Should the Corpse-Emperor himself ever achieve apotheosis, ten millennia of suffering the constant agony of half-death, of being forced to consume human souls to remain alive, and of listening to the prayers of a vast interstellar empire worshiping him as a god in a betrayal of his grand mission… Pile all of that on top of the ruthlessness he already displayed in life. It is too much to hope he will become a benevolent White god to oppose the Blackness of the Chaos Gods. He would sooner rise as the Dark King; White/Black (Orzhov), at best. Forever holding humanity in mental bondage to keep them safe from themselves, because they will forever be enslaved to him for the debt their transgressions accrued.

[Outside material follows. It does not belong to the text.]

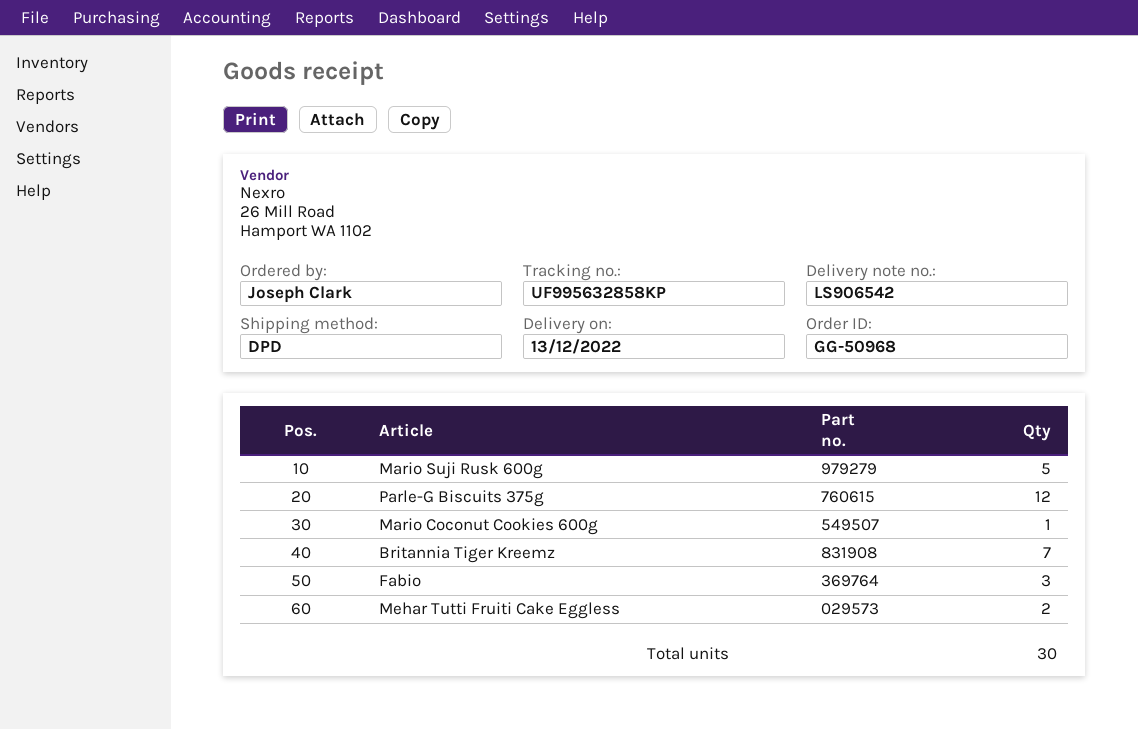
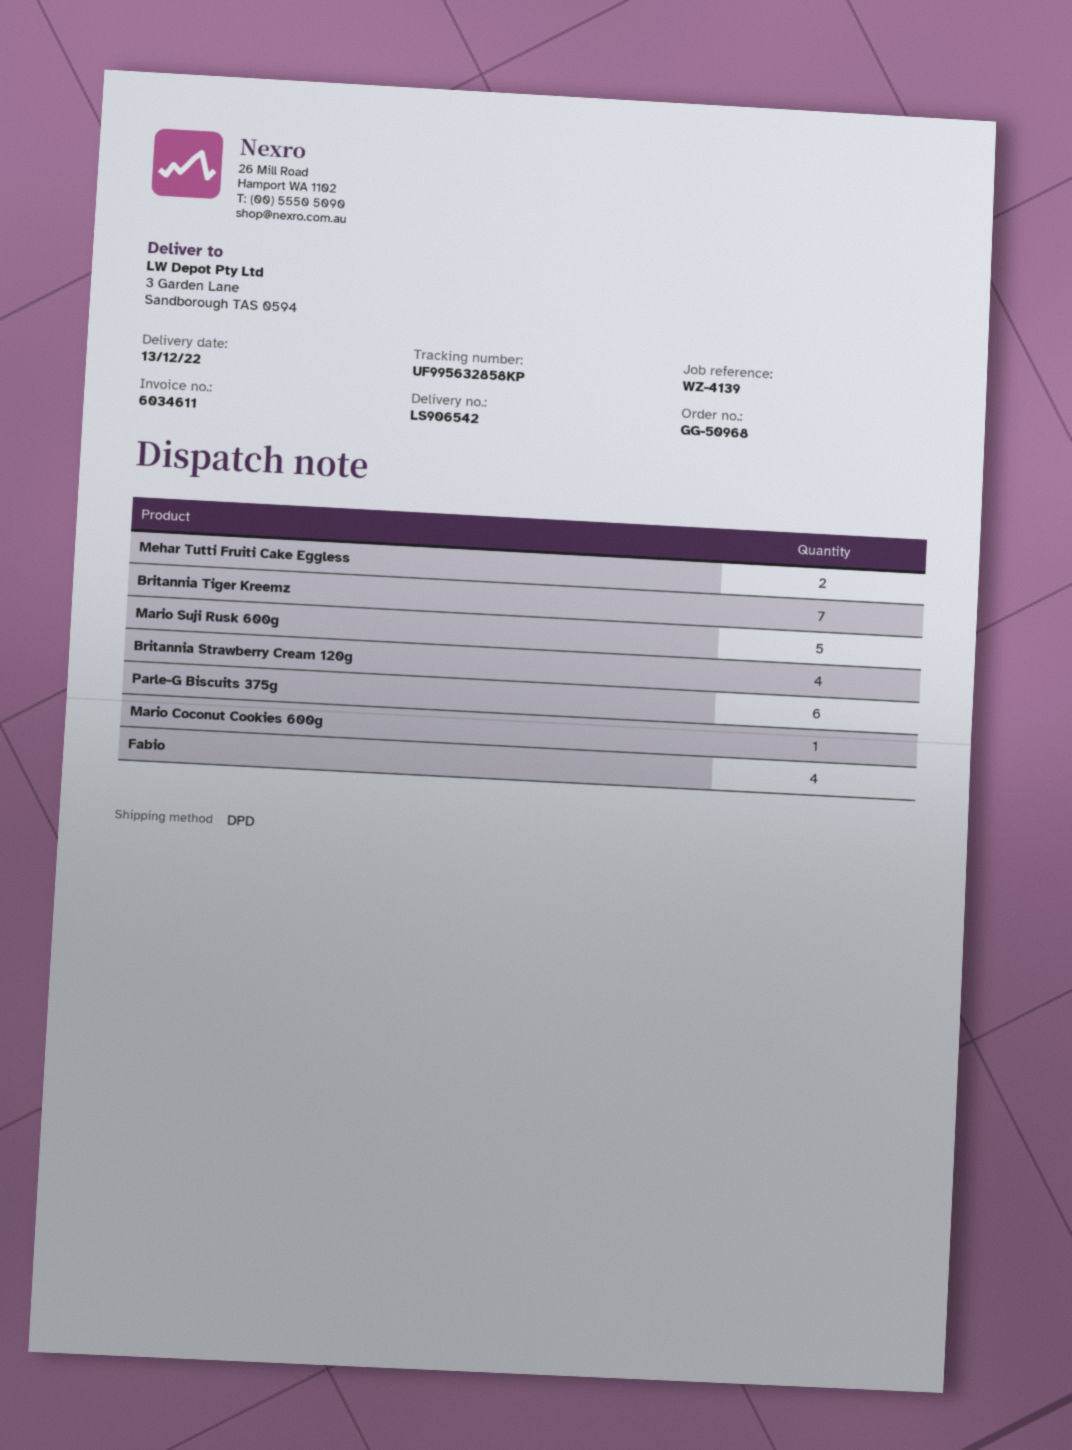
Parle-G Biscuits 375g: 12 -> 6
Fabio: 3 -> 4
Britannia Strawberry Cream 120g: none -> 4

Just as Games Workshop presciently predicted Black in its design of Warhammer 40,000, it likewise presciently predicted Blue in how that design rejects it. For the longest time, Games Workshop has advertised this explicitly: “Forget the power of technology and science, for so much has been forgotten, never to be re-learned. Forget the promise of progress and understanding, for in the grim dark future there is only war. There is no peace amongst the stars, only an eternity of carnage and slaughter, and the laughter of thirsting gods.”
The pursuit of utopia is futile; the struggle against regression is doomed. The Old Ones failed. The Necrontyr became the Necron. The Eldar Empire destroyed itself and its direct descendants thwart the efforts of those cousins who are trying to save their species. Humans destroyed their own Lost Age of Technology, plunged themselves into the Long Night, ended that Long Night only with a ruthless ‘Great Crusade’ of conquest and subjugation and extermination, and then that empire destroyed itself and left behind a massive rotting corpse. The rising T’au Empire thinks it can do better only because it has no conception of those empires that rose and fell before it, and the terrible realities that inform the policies of the Imperium of Man.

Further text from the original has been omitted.